> _Description of the task_
Return the whole listing, line for line, without the pictures in it.

##########

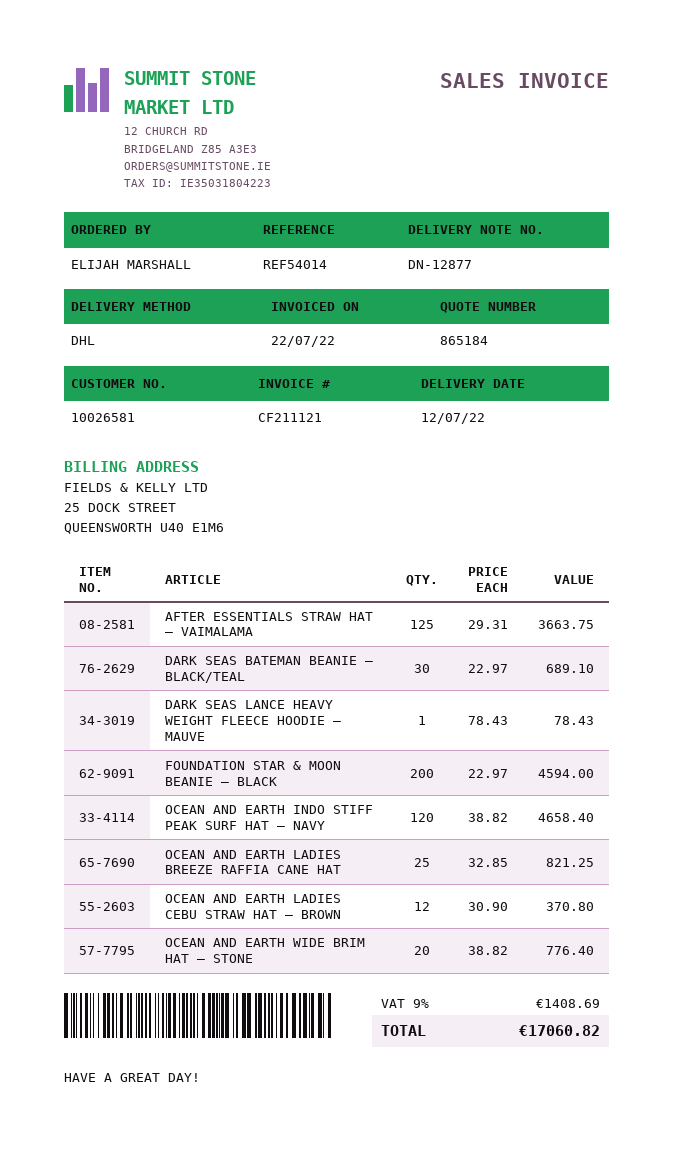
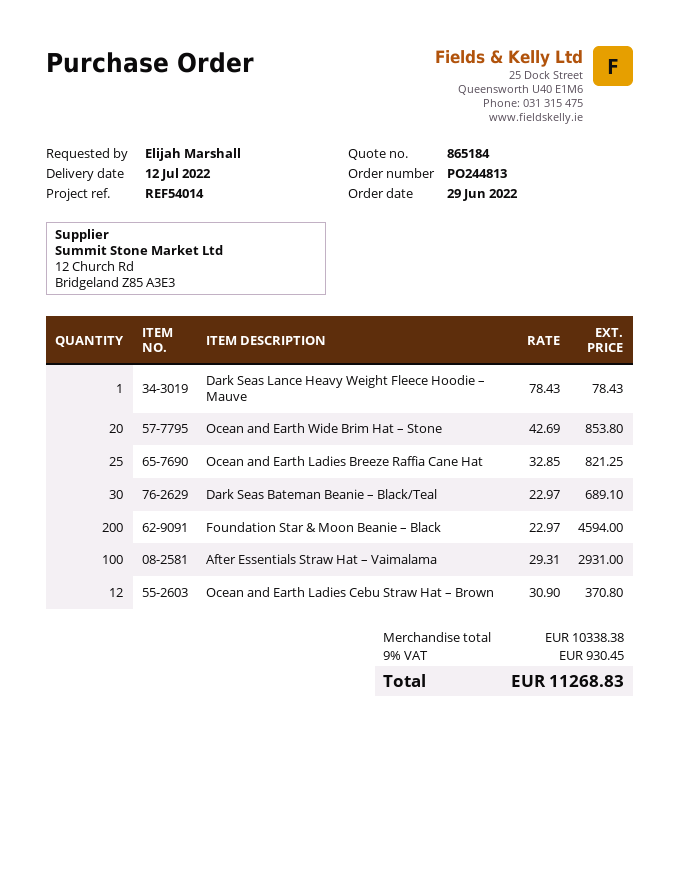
AFTER ESSENTIALS STRAW HAT – VAIMALAMA: 125 x 29.31 = 3663.75 -> 100 x 29.31 = 2931.00
OCEAN AND EARTH INDO STIFF PEAK SURF HAT – NAVY: 120 x 38.82 = 4658.40 -> none
OCEAN AND EARTH WIDE BRIM HAT – STONE: 20 x 38.82 = 776.40 -> 20 x 42.69 = 853.80
tax: 9% = 1408.69 -> 9% = 930.45
total: 17060.82 -> 11268.83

##########

> _Result of this exercise_
AFTER ESSENTIALS STRAW HAT – VAIMALAMA: 125 x 29.31 = 3663.75 -> 100 x 29.31 = 2931.00
OCEAN AND EARTH INDO STIFF PEAK SURF HAT – NAVY: 120 x 38.82 = 4658.40 -> none
OCEAN AND EARTH WIDE BRIM HAT – STONE: 20 x 38.82 = 776.40 -> 20 x 42.69 = 853.80
tax: 9% = 1408.69 -> 9% = 930.45
total: 17060.82 -> 11268.83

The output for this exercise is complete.